Exercise data:
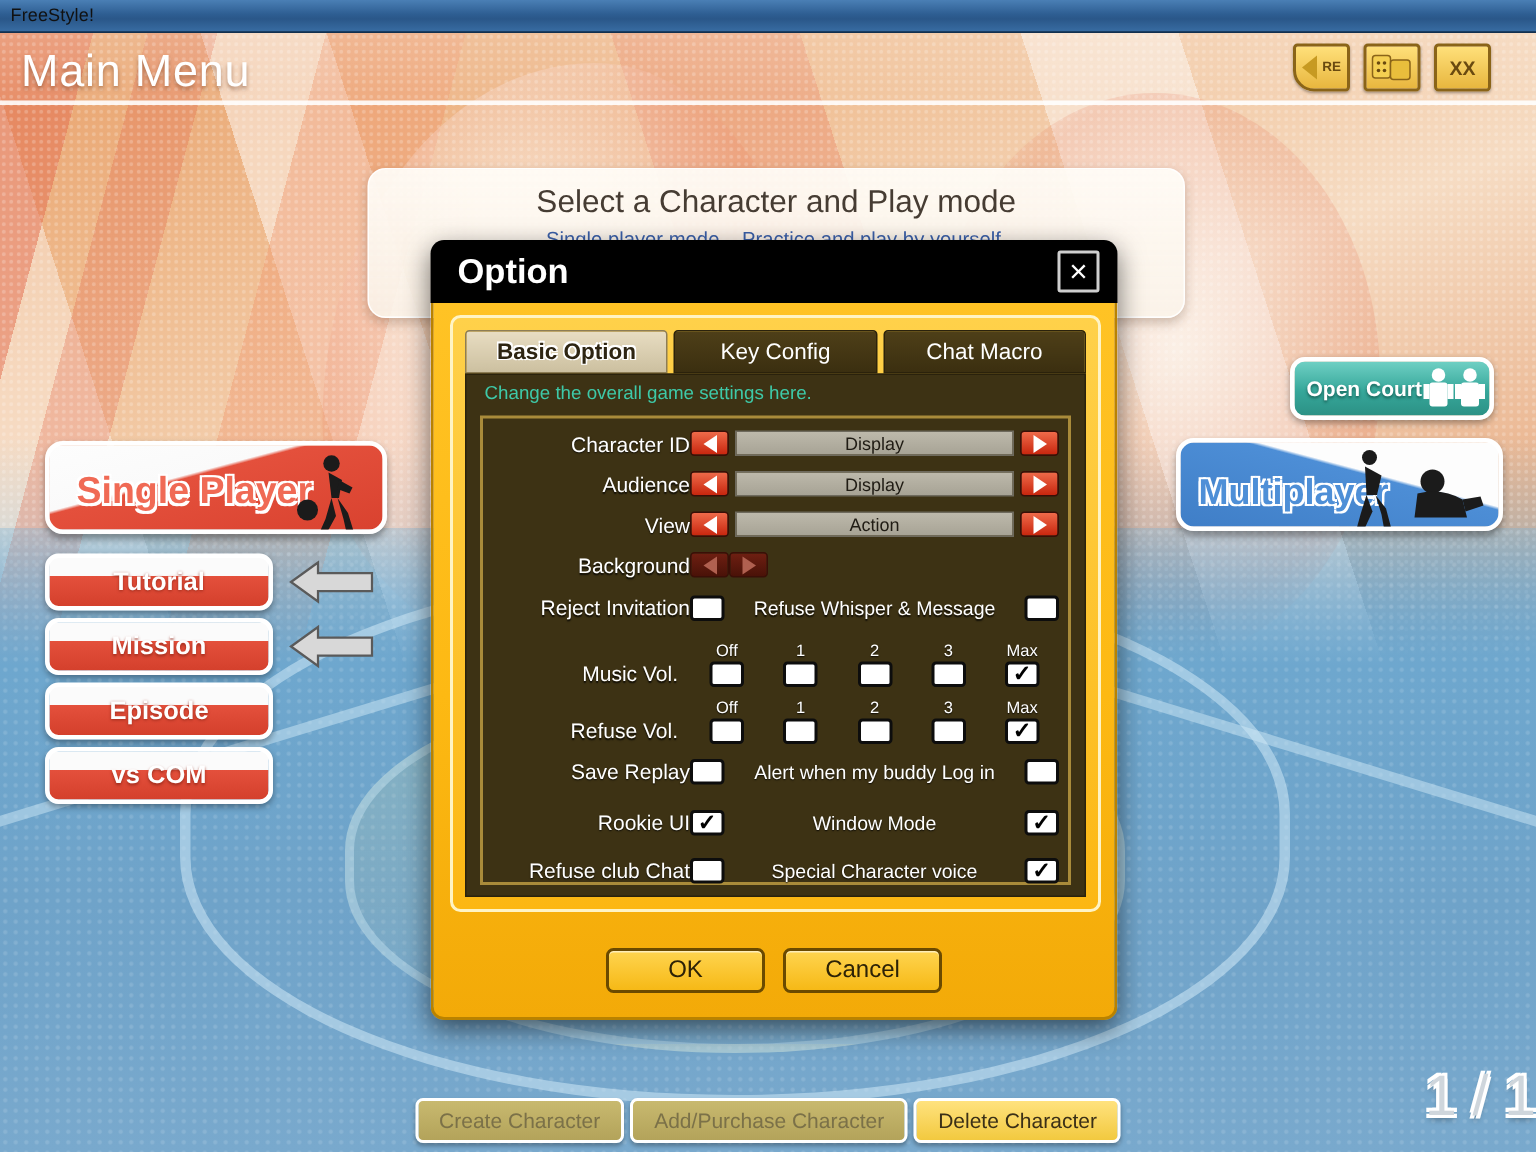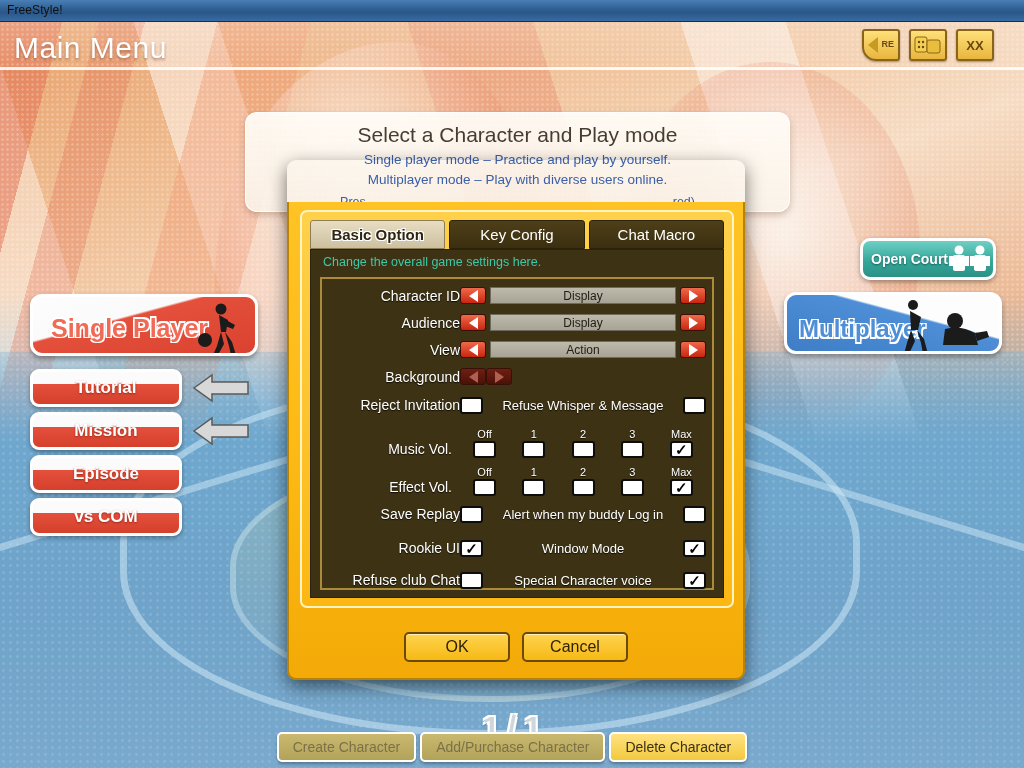--- a/index.html
+++ b/index.html
@@ -184,22 +184,22 @@
     cursor: pointer; overflow: hidden;
   }
   #multiplayer .lbl {
     position: absolute; left: 12px; top: 34px; transform: translateY(-50%);
     font-size: 24px; font-weight: bold; color: #4e8fd7;
     text-shadow: -1.5px -1.5px 0 #fff, 1.5px -1.5px 0 #fff, -1.5px 1.5px 0 #fff, 1.5px 1.5px 0 #fff;
   }
 
   
   #page-indicator {
-    position: absolute; left: 0; right: 0; top: 688px; text-align: center;
-    font-size: 30px; font-weight: bold; color: #cfd6dc;
+    position: absolute; left: 0; right: 0; top: 688px; text-align: right;
+    font-size: 38px; font-weight: normal; color: #cfd6dc;
     text-shadow: -2px -2px 0 #fff, 2px -2px 0 #fff, -2px 2px 0 #fff, 2px 2px 0 #fff, 0 3px 4px rgba(0,0,0,.4);
   }
   #bottom-buttons {
     position: absolute; left: 0; right: 0; top: 710px;
     display: flex; justify-content: center; gap: 4px;
   }
   .char-btn {
     height: 30px; padding: 0 14px; border-radius: 5px;
     border: 2px solid #fff;
     display: flex; align-items: center; justify-content: center;
@@ -462,20 +462,24 @@
     </div>
     <div class="char-btn disabled">
       <span>Add/Purchase Character</span>
     </div>
     <div class="char-btn enabled">
       <span>Delete Character</span>
     </div>
   </div>
 
   <div id="option-dialog">
+    <div id="dlg-titlebar">
+      <div id="dlg-title">Option</div>
+      <div id="dlg-close">×</div>
+    </div>
 
     <div id="dlg-body">
       <div id="dlg-inner">
 
         <div id="tabs">
           <div class="tab active">
             <span>Basic Option</span>
           </div>
           <div class="tab inactive">
             <span>Key Config</span>
@@ -564,21 +568,21 @@
                 <div class="vol-cell">
                   <div class="tick-lbl">Max</div>
                   <div class="cb">
                       <span class="tick">✓</span>
                     </div>
                 </div>
               </div>
             </div>
 
             <div class="vol-row">
-              <div class="label">Effect Vol.</div>
+              <div class="label">Refuse Vol.</div>
               <div class="vol-cells">
                 <div class="vol-cell">
                   <div class="tick-lbl">Off</div>
                   <div class="cb"></div>
                 </div>
                 <div class="vol-cell">
                   <div class="tick-lbl">1</div>
                   <div class="cb"></div>
                 </div>
                 <div class="vol-cell">

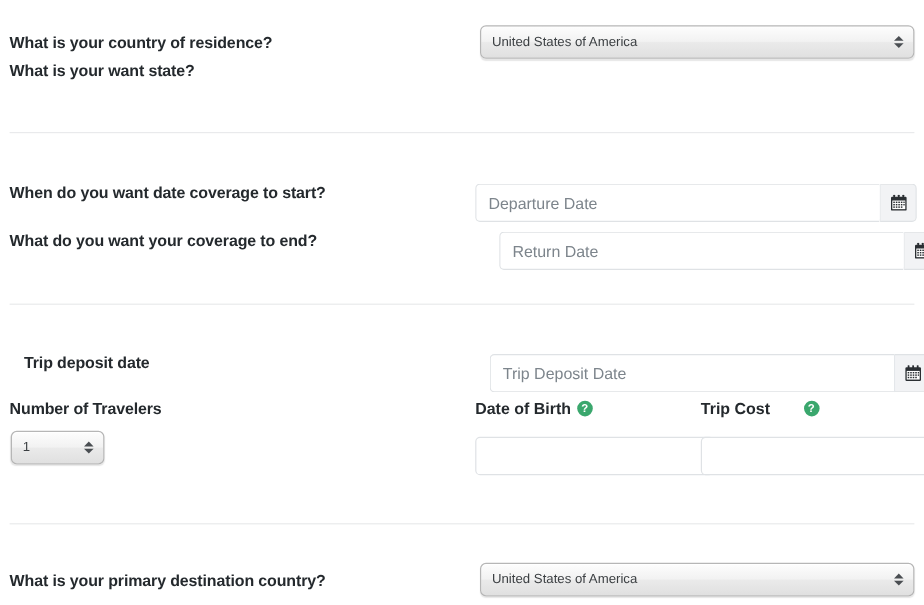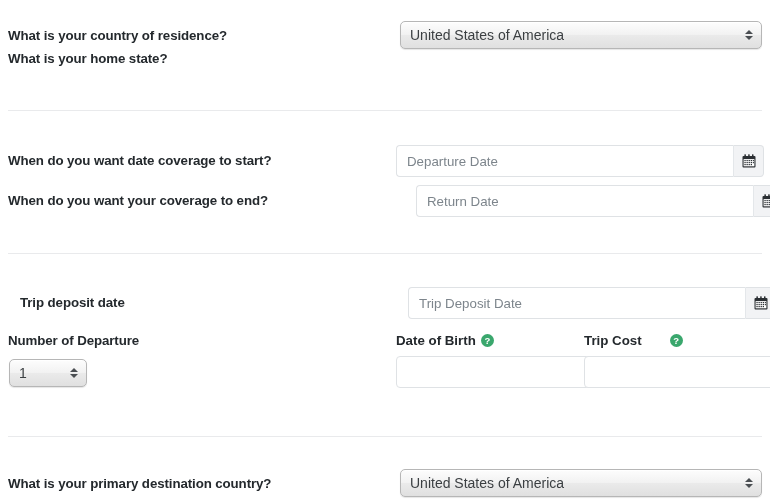--- a/index.html
+++ b/index.html
@@ -57,21 +57,21 @@
     height: 28px;
   }
   .sel {
     width: 100%;
     height: 28px;
     border: 1px solid #b6b6b6;
     border-radius: 5px;
     background: linear-gradient(180deg, #fdfdfd 0%, #f2f2f2 48%, #eaeaea 52%, #e0e0e0 100%);
     box-shadow: 0 1px 1px rgba(0,0,0,0.10), inset 0 1px 0 rgba(255,255,255,0.85);
     font-family: "Liberation Sans", sans-serif;
-    font-size: 14px;
+    font-size: 11px;
     color: #3b3f42;
     padding: 0 26px 0 9px;
     line-height: 26px;
     white-space: nowrap;
     overflow: hidden;
     text-overflow: ellipsis;
     position: relative;
     cursor: default;
   }
   .sel .caret {
@@ -99,21 +99,21 @@
   
   .sel.small {
     padding: 0 24px 0 9px;
   }
 
   
   .field {
     position: absolute;
     height: 48px;
     display: flex;
-    align-items: flex-start;
+    align-items: center;
   }
   .inp {
     flex: 1 1 auto;
     height: 32px;
     border: 1px solid #dfe2e5;
     border-radius: 4px;
     background: #fff;
     font-family: "Liberation Sans", sans-serif;
     font-size: 13.3px;
     color: #3c4043;
@@ -182,21 +182,21 @@
         <span>United States of America</span>
         <span class="caret">
             <i class="up"></i>
             <i class="down"></i>
           </span>
       </div>
     </div>
   </div>
 
   <div class="row" style="top:39px;">
-    <div class="label">What is your home state?</div>
+    <div class="label">What is your want state?</div>
   </div>
 
   <div class="divider" style="top:110px;"></div>
 
   <div class="row" style="top:141px;">
     <div class="label">When do you want date coverage to start?</div>
     <div class="field" style="left:396px; top:4px; width:368px;">
       <input class="inp has-addon" type="text" value="" placeholder="Departure Date" style="">
       <div class="addon">
         <svg width="14" height="14" viewBox="0 0 14 14" aria-hidden="true">
@@ -220,21 +220,21 @@
             <rect x="4.5" y="10" width="1.3" height="1.2"></rect>
             <rect x="6.6" y="10" width="1.3" height="1.2"></rect>
             <rect x="8.7" y="10" width="1.3" height="1.2"></rect>
           </g>
         </svg>
       </div>
     </div>
   </div>
 
   <div class="row" style="top:181px;">
-    <div class="label">When do you want your coverage to end?</div>
+    <div class="label">What do you want your coverage to end?</div>
     <div class="field" style="left:416px; top:4px; width:368px;">
       <input class="inp has-addon" type="text" value="" placeholder="Return Date" style="">
       <div class="addon">
         <svg width="14" height="14" viewBox="0 0 14 14" aria-hidden="true">
           <rect x="0.5" y="2" width="13" height="11.5" rx="1" fill="#2b2f33"></rect>
           <rect x="1.6" y="5.1" width="10.8" height="7.2" fill="#ffffff"></rect>
           <rect x="2.4" y="0.3" width="1.5" height="2.6" rx="0.5" fill="#2b2f33"></rect>
           <rect x="6.2" y="0.3" width="1.5" height="2.6" rx="0.5" fill="#2b2f33"></rect>
           <rect x="10" y="0.3" width="1.5" height="2.6" rx="0.5" fill="#2b2f33"></rect>
           <g fill="#2b2f33">
@@ -285,21 +285,21 @@
             <rect x="2.4" y="10" width="1.3" height="1.2"></rect>
             <rect x="4.5" y="10" width="1.3" height="1.2"></rect>
             <rect x="6.6" y="10" width="1.3" height="1.2"></rect>
             <rect x="8.7" y="10" width="1.3" height="1.2"></rect>
           </g>
         </svg>
       </div>
     </div>
   </div>
 
-  <div class="label" style="position:absolute; left:8px; top:325px; height:32px; line-height:32px;">Number of Departure</div>
+  <div class="label" style="position:absolute; left:8px; top:325px; height:32px; line-height:32px;">Number of Travelers</div>
   <div class="sel-wrap" style="left:9px; top:359px; width:78px;">
     <div class="sel small">
       <span>1</span>
       <span class="caret">
           <i class="up"></i>
           <i class="down"></i>
         </span>
     </div>
   </div>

About this exercise: An exact reproduction of the material above is needed, without its pictures.

Task result:
--- a/index.html
+++ b/index.html
@@ -184,22 +184,22 @@
     cursor: pointer; overflow: hidden;
   }
   #multiplayer .lbl {
     position: absolute; left: 12px; top: 34px; transform: translateY(-50%);
     font-size: 24px; font-weight: bold; color: #4e8fd7;
     text-shadow: -1.5px -1.5px 0 #fff, 1.5px -1.5px 0 #fff, -1.5px 1.5px 0 #fff, 1.5px 1.5px 0 #fff;
   }
 
   
   #page-indicator {
-    position: absolute; left: 0; right: 0; top: 688px; text-align: center;
-    font-size: 30px; font-weight: bold; color: #cfd6dc;
+    position: absolute; left: 0; right: 0; top: 688px; text-align: right;
+    font-size: 38px; font-weight: normal; color: #cfd6dc;
     text-shadow: -2px -2px 0 #fff, 2px -2px 0 #fff, -2px 2px 0 #fff, 2px 2px 0 #fff, 0 3px 4px rgba(0,0,0,.4);
   }
   #bottom-buttons {
     position: absolute; left: 0; right: 0; top: 710px;
     display: flex; justify-content: center; gap: 4px;
   }
   .char-btn {
     height: 30px; padding: 0 14px; border-radius: 5px;
     border: 2px solid #fff;
     display: flex; align-items: center; justify-content: center;
@@ -462,20 +462,24 @@
     </div>
     <div class="char-btn disabled">
       <span>Add/Purchase Character</span>
     </div>
     <div class="char-btn enabled">
       <span>Delete Character</span>
     </div>
   </div>
 
   <div id="option-dialog">
+    <div id="dlg-titlebar">
+      <div id="dlg-title">Option</div>
+      <div id="dlg-close">×</div>
+    </div>
 
     <div id="dlg-body">
       <div id="dlg-inner">
 
         <div id="tabs">
           <div class="tab active">
             <span>Basic Option</span>
           </div>
           <div class="tab inactive">
             <span>Key Config</span>
@@ -564,21 +568,21 @@
                 <div class="vol-cell">
                   <div class="tick-lbl">Max</div>
                   <div class="cb">
                       <span class="tick">✓</span>
                     </div>
                 </div>
               </div>
             </div>
 
             <div class="vol-row">
-              <div class="label">Effect Vol.</div>
+              <div class="label">Refuse Vol.</div>
               <div class="vol-cells">
                 <div class="vol-cell">
                   <div class="tick-lbl">Off</div>
                   <div class="cb"></div>
                 </div>
                 <div class="vol-cell">
                   <div class="tick-lbl">1</div>
                   <div class="cb"></div>
                 </div>
                 <div class="vol-cell">

--- a/index.html
+++ b/index.html
@@ -57,21 +57,21 @@
     height: 28px;
   }
   .sel {
     width: 100%;
     height: 28px;
     border: 1px solid #b6b6b6;
     border-radius: 5px;
     background: linear-gradient(180deg, #fdfdfd 0%, #f2f2f2 48%, #eaeaea 52%, #e0e0e0 100%);
     box-shadow: 0 1px 1px rgba(0,0,0,0.10), inset 0 1px 0 rgba(255,255,255,0.85);
     font-family: "Liberation Sans", sans-serif;
-    font-size: 14px;
+    font-size: 11px;
     color: #3b3f42;
     padding: 0 26px 0 9px;
     line-height: 26px;
     white-space: nowrap;
     overflow: hidden;
     text-overflow: ellipsis;
     position: relative;
     cursor: default;
   }
   .sel .caret {
@@ -99,21 +99,21 @@
   
   .sel.small {
     padding: 0 24px 0 9px;
   }
 
   
   .field {
     position: absolute;
     height: 48px;
     display: flex;
-    align-items: flex-start;
+    align-items: center;
   }
   .inp {
     flex: 1 1 auto;
     height: 32px;
     border: 1px solid #dfe2e5;
     border-radius: 4px;
     background: #fff;
     font-family: "Liberation Sans", sans-serif;
     font-size: 13.3px;
     color: #3c4043;
@@ -182,21 +182,21 @@
         <span>United States of America</span>
         <span class="caret">
             <i class="up"></i>
             <i class="down"></i>
           </span>
       </div>
     </div>
   </div>
 
   <div class="row" style="top:39px;">
-    <div class="label">What is your home state?</div>
+    <div class="label">What is your want state?</div>
   </div>
 
   <div class="divider" style="top:110px;"></div>
 
   <div class="row" style="top:141px;">
     <div class="label">When do you want date coverage to start?</div>
     <div class="field" style="left:396px; top:4px; width:368px;">
       <input class="inp has-addon" type="text" value="" placeholder="Departure Date" style="">
       <div class="addon">
         <svg width="14" height="14" viewBox="0 0 14 14" aria-hidden="true">
@@ -220,21 +220,21 @@
             <rect x="4.5" y="10" width="1.3" height="1.2"></rect>
             <rect x="6.6" y="10" width="1.3" height="1.2"></rect>
             <rect x="8.7" y="10" width="1.3" height="1.2"></rect>
           </g>
         </svg>
       </div>
     </div>
   </div>
 
   <div class="row" style="top:181px;">
-    <div class="label">When do you want your coverage to end?</div>
+    <div class="label">What do you want your coverage to end?</div>
     <div class="field" style="left:416px; top:4px; width:368px;">
       <input class="inp has-addon" type="text" value="" placeholder="Return Date" style="">
       <div class="addon">
         <svg width="14" height="14" viewBox="0 0 14 14" aria-hidden="true">
           <rect x="0.5" y="2" width="13" height="11.5" rx="1" fill="#2b2f33"></rect>
           <rect x="1.6" y="5.1" width="10.8" height="7.2" fill="#ffffff"></rect>
           <rect x="2.4" y="0.3" width="1.5" height="2.6" rx="0.5" fill="#2b2f33"></rect>
           <rect x="6.2" y="0.3" width="1.5" height="2.6" rx="0.5" fill="#2b2f33"></rect>
           <rect x="10" y="0.3" width="1.5" height="2.6" rx="0.5" fill="#2b2f33"></rect>
           <g fill="#2b2f33">
@@ -285,21 +285,21 @@
             <rect x="2.4" y="10" width="1.3" height="1.2"></rect>
             <rect x="4.5" y="10" width="1.3" height="1.2"></rect>
             <rect x="6.6" y="10" width="1.3" height="1.2"></rect>
             <rect x="8.7" y="10" width="1.3" height="1.2"></rect>
           </g>
         </svg>
       </div>
     </div>
   </div>
 
-  <div class="label" style="position:absolute; left:8px; top:325px; height:32px; line-height:32px;">Number of Departure</div>
+  <div class="label" style="position:absolute; left:8px; top:325px; height:32px; line-height:32px;">Number of Travelers</div>
   <div class="sel-wrap" style="left:9px; top:359px; width:78px;">
     <div class="sel small">
       <span>1</span>
       <span class="caret">
           <i class="up"></i>
           <i class="down"></i>
         </span>
     </div>
   </div>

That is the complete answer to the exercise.